Top of AVAILABLE RECORDS

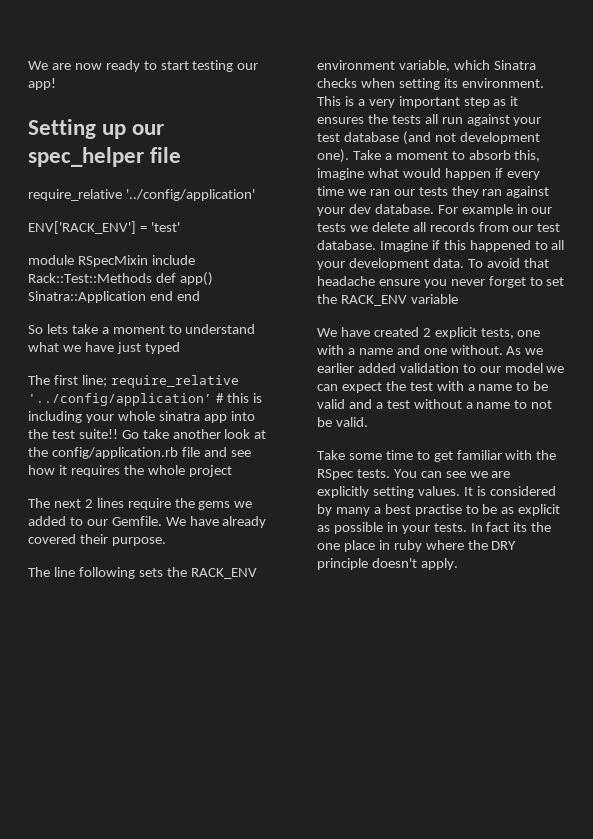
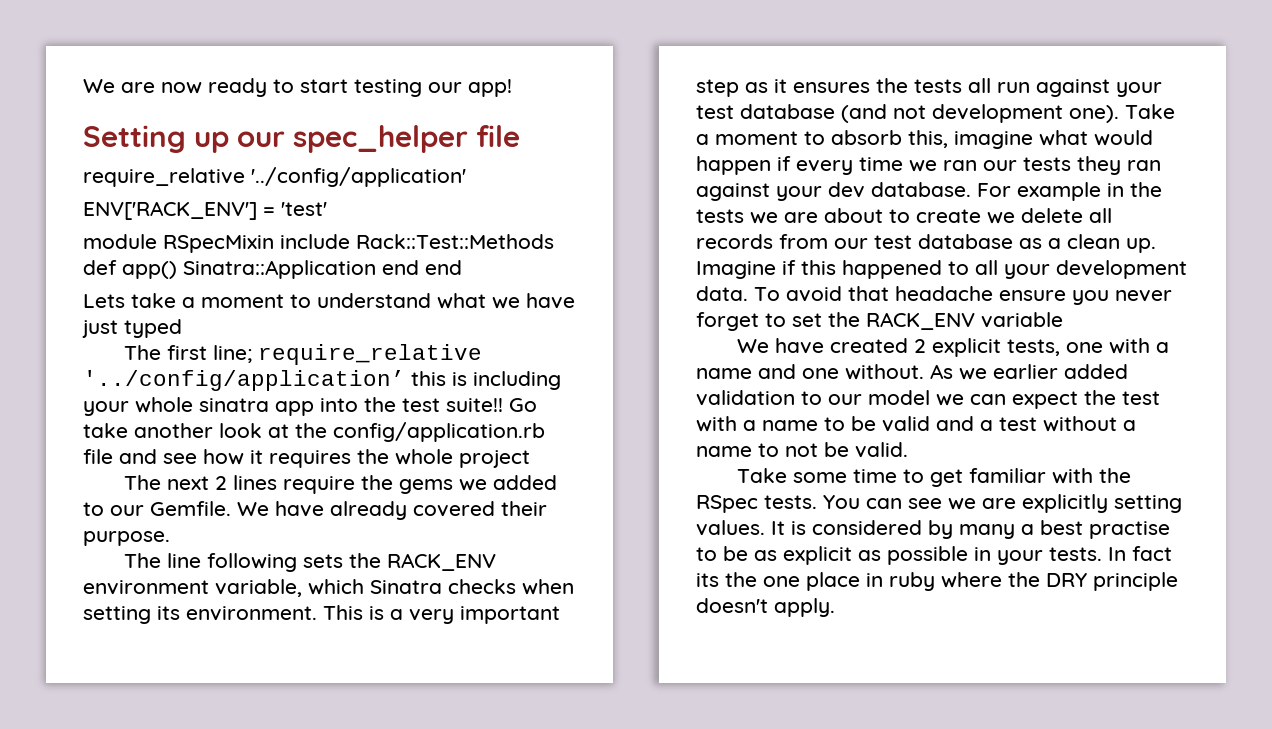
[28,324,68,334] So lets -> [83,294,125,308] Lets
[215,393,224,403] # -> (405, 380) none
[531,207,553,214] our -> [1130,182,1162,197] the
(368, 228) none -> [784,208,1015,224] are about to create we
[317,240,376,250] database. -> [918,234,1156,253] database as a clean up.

Bottom of AVAILABLE RECORDS

TASK PROMPT: Leave out the pictures and transcribe the entries above exactly.

WRITTEN SOLUTION:
[28,324,68,334] So lets -> [83,294,125,308] Lets
[215,393,224,403] # -> (405, 380) none
[531,207,553,214] our -> [1130,182,1162,197] the
(368, 228) none -> [784,208,1015,224] are about to create we
[317,240,376,250] database. -> [918,234,1156,253] database as a clean up.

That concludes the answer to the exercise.